Optimize while scans when only last state is needed

ricardoV94 · ricardoV94 · commit f665170ad3dc · 2023-02-10T18:54:53.000+01:00
diff --git a/pytensor/scan/rewriting.py b/pytensor/scan/rewriting.py
@@ -28,10 +28,18 @@
 from pytensor.graph.fg import FunctionGraph
 from pytensor.graph.op import compute_test_value
 from pytensor.graph.replace import clone_replace
-from pytensor.graph.rewriting.basic import GraphRewriter, in2out, node_rewriter
+from pytensor.graph.rewriting.basic import (
+    GraphRewriter,
+    copy_stack_trace,
+    in2out,
+    node_rewriter,
+)
 from pytensor.graph.rewriting.db import EquilibriumDB, SequenceDB
+from pytensor.graph.rewriting.utils import get_clients_at_depth
 from pytensor.graph.type import HasShape
 from pytensor.graph.utils import InconsistencyError
+from pytensor.raise_op import Assert
+from pytensor.scalar import ScalarConstant
 from pytensor.scan.op import Scan, ScanInfo
 from pytensor.scan.utils import (
     ScanArgs,
@@ -1115,6 +1123,61 @@ def sanitize(x):
         return at.as_tensor_variable(x)
 
 
+@node_rewriter([Scan])
+def merge_while_scan_subtensor_last_element(fgraph, scan_node):
+    """
+    Replace while_scan_out[1:][-1] by while_scan_out[-1], for recurring outputs,
+    asserting that at least on step will happen. Only the first step can be ensured
+    by the inputs alone (i.e., `n_steps > 0` and the non-empty sequences), as
+    the while scan could abort earlier anytime after that. This means it is not
+    generally safe to replace while_scan[1:][-i] by while_scan[-i] for -i != -1.
+    """
+    if not scan_node.op.info.as_while:
+        return None
+
+    recurrent_outputs = scan_node.outputs[: scan_node.op.n_outs]
+
+    n_steps = scan_node.inputs[0]
+    sequences = scan_node.inputs[1 : 1 + scan_node.op.info.n_seqs]
+    non_zero_steps_cond = at.all([n_steps > 0] + [seq.shape[0] for seq in sequences])

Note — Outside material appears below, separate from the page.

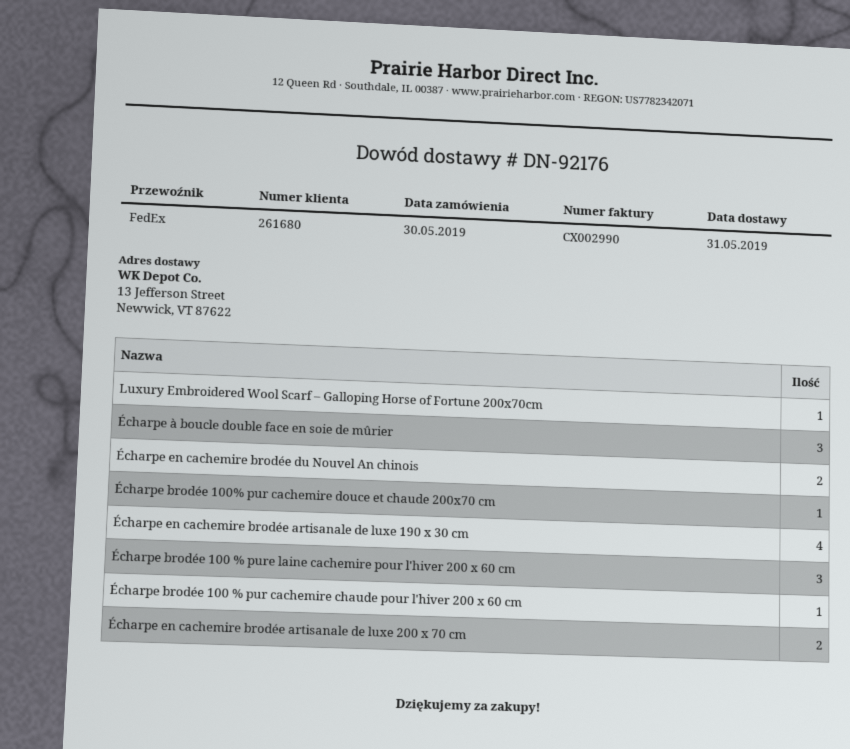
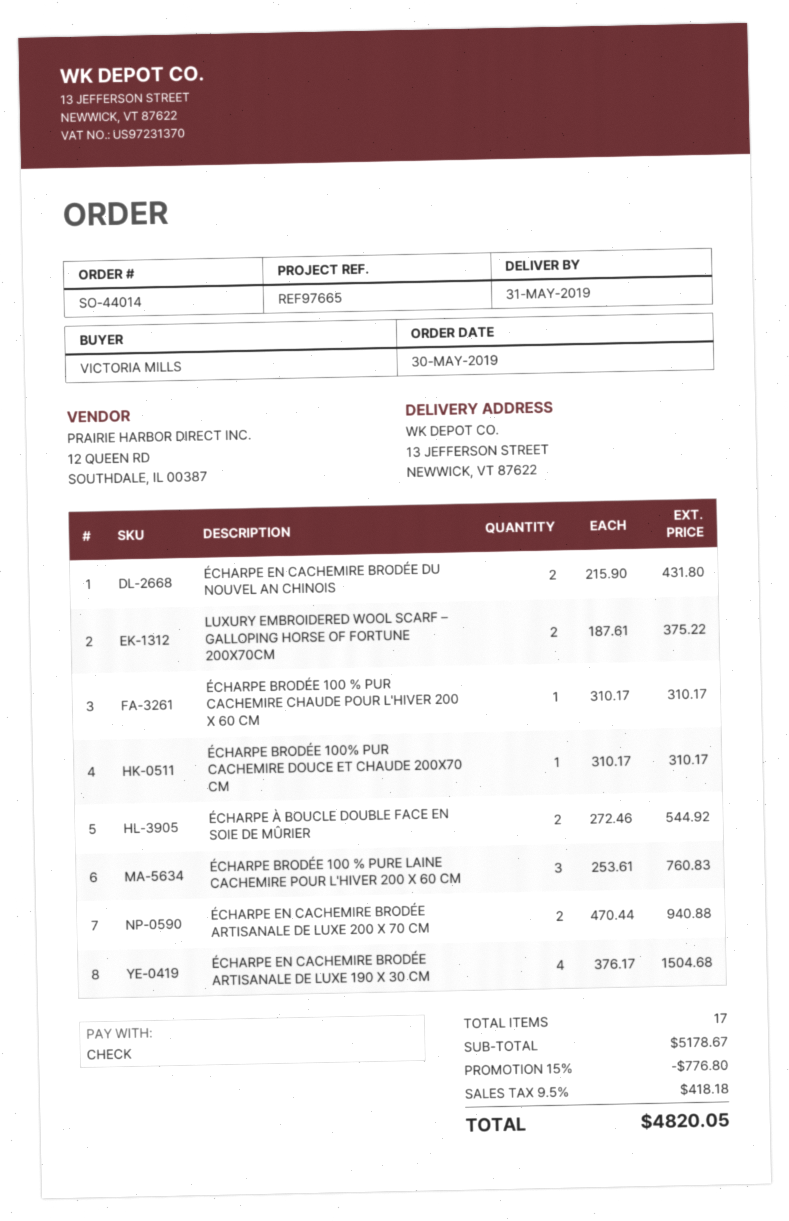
Luxury Embroidered Wool Scarf – Galloping Horse of Fortune 200x70cm: 1 -> 2
Écharpe à boucle double face en soie de mûrier: 3 -> 2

+    assert_non_zero_steps_op = Assert("n_steps > 0 and all(len(sequences) > 0))")
+
+    subtensor_merge_replacements = {}
+
+    # Iterate over oll nodes that are two computations below the while scan
+    for node in get_clients_at_depth(fgraph, scan_node, depth=2):
+        if not isinstance(node.op, Subtensor):
+            continue
+
+        u = node.inputs[0]
+        if not (u.owner and isinstance(u.owner.op, Subtensor)):
+            continue
+
+        x = u.owner.inputs[0]
+        if x not in recurrent_outputs:
+            continue
+
+        slice1 = get_idx_list(u.owner.inputs, u.owner.op.idx_list)

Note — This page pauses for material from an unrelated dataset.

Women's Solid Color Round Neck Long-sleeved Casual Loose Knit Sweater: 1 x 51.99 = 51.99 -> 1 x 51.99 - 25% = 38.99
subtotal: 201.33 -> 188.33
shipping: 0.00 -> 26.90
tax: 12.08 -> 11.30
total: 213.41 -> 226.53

+        slice2 = get_idx_list(node.inputs, node.op.idx_list)
+
+        if (
+            len(slice1) == 1
+            and isinstance(slice1[0], slice)
+            and isinstance(slice1[0].start, aes.ScalarConstant)
+            and slice1[0].start.data == 1
+            and slice1[0].stop is None
+            and slice1[0].step is None
+            and len(slice2) == 1
+            and isinstance(slice2[0], aes.ScalarConstant)
+            and slice2[0].data == -1
+        ):
+            out = assert_non_zero_steps_op(x[-1], non_zero_steps_cond)
+            copy_stack_trace([node.outputs[0], node.inputs[0]], out)
+            subtensor_merge_replacements[node.outputs[0]] = out
+
+    return subtensor_merge_replacements
+
+
 @node_rewriter([Scan])
 def save_mem_new_scan(fgraph, node):
     r"""Graph optimizer that reduces scan memory consumption.
@@ -1136,6 +1199,17 @@ def save_mem_new_scan(fgraph, node):
     that SITSOT output. Only the most recently computed timestep ever needs to
     be kept in memory.
 
+    There are two ways in which the Scan buffer size is controlled:
+    1. Each recurring output is saved in an input empty tensor x with the initial
+    state written at x[0]. The remaining x[1:] positions determine how many
+    intermediate results should be stored.
+    This rewrite shortens x[1:] to the smallest possible size.
+    2. Each non-recurrent outputs (nit-sot) is associated with a scalar integer
+    input that determines how many steps should be saved in the perform method.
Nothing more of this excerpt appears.